We hear many stories of consumers who give up taking advice from their IFA because they have had a ‘lightbulb moment’ when they realise that they are paying rather a lot for the advice that they are receiving.
I read a good example of this in the newsletter of a well known self directed investment platform.
The client had realised that whilst he was the one making the investment recommendations (following research he did in the weekend newspapers) the IFA his adviser was simply passing on investment instructions to his SIPP provider and then pocketing up front remuneration.
The client observed that he was paying 6-7% in charges before he even made a penny for himself.
A further observation that he made was how SIPP charges could be “complex and excessive”; it is difficult not to empathise with both of these observations.
6-7% charges! My goodness that sounds outrageous!!
SIPPs charges can be complex and excessive; well they certainly don’t have to be.
But the individual needs to be very certain of what the are doing when they give up taking advice and start to DIY.
We believe that very many people are able to DIY and the Internet is certainly empowering them to set up and manage their own pensions, ISAs and General Investment Accounts.
But equally very many need advice.
We also think that a kind of hybrid situation is emerging with consumers dipping in and out of advice as and when they need it.
For example they may decide that they need initial advice to create a suitable investment portfolio, determine contribution levels and for example the advantages and disadvantages of consolidating existing arrangements.

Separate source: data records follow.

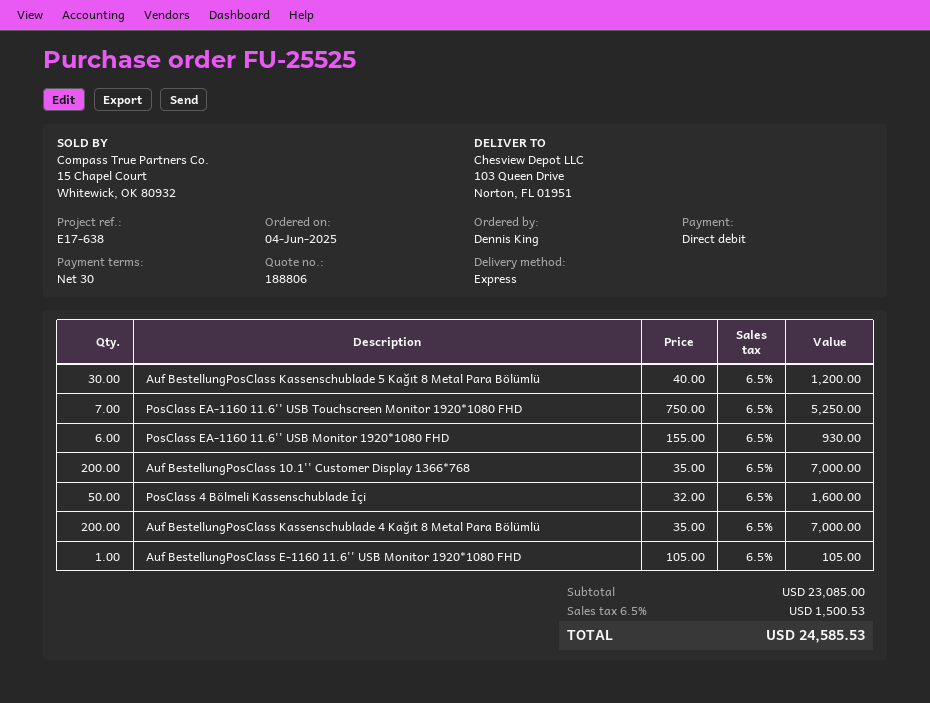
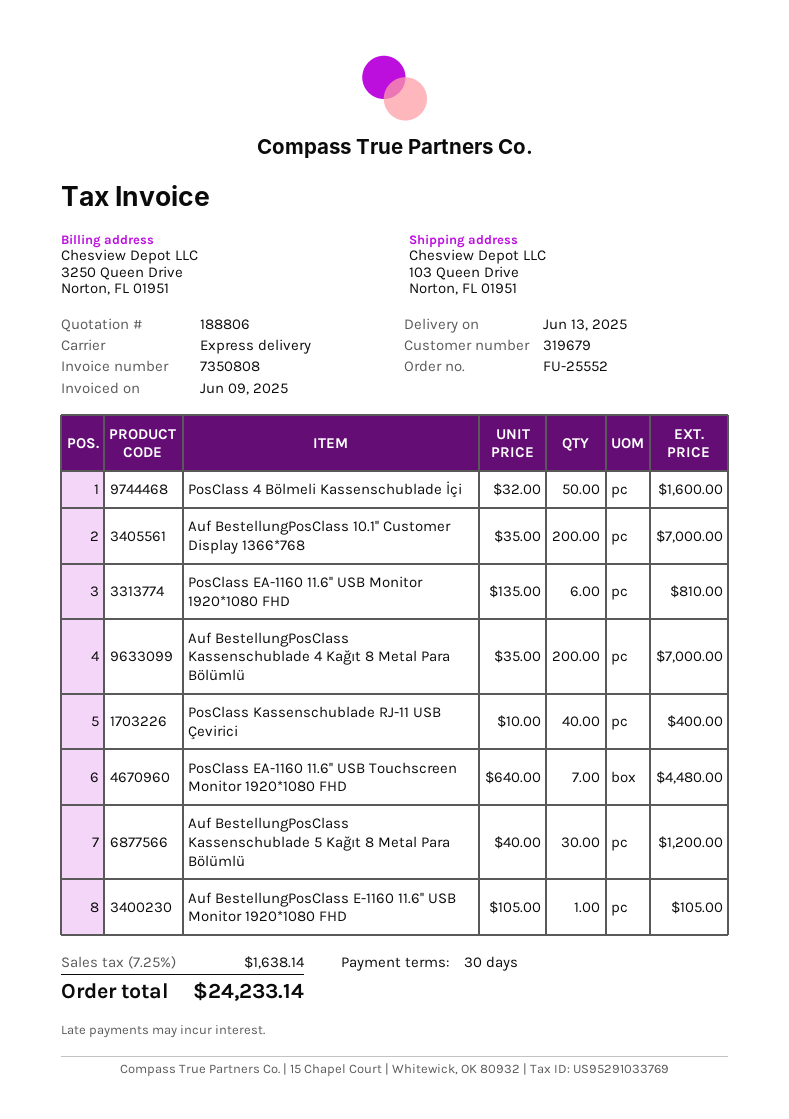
order number: FU-25525 -> FU-25552
PosClass EA-1160 11.6'' USB Touchscreen Monitor 1920*1080 FHD: 7 x 750.00 = 5250.00 -> 7 x 640.00 = 4480.00
PosClass EA-1160 11.6'' USB Monitor 1920*1080 FHD: 6 x 155.00 = 930.00 -> 6 x 135.00 = 810.00
PosClass Kassenschublade RJ-11 USB Çevirici: none -> 40 x 10.00 = 400.00
tax: 6.5% = 1500.53 -> 7.25% = 1638.14
total: 24585.53 -> 24233.14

Many need good solid financial planning advice to get them on track to achieve their financial planning goals.
But once the plan is established they may well decide that they can manage their investments online themselves.
Or perhaps every now and again they need to dip back into the advice world and get an update and validation of their investment strategy.
We think this will happen more and more in the future and will result in a much more competitive product world where high initial charges certainly 6-7% become a thing of the past.
Instead advisers will understand that the value is in the advice not the product and rather than charging the client for selling them a product they will charge for selling advice.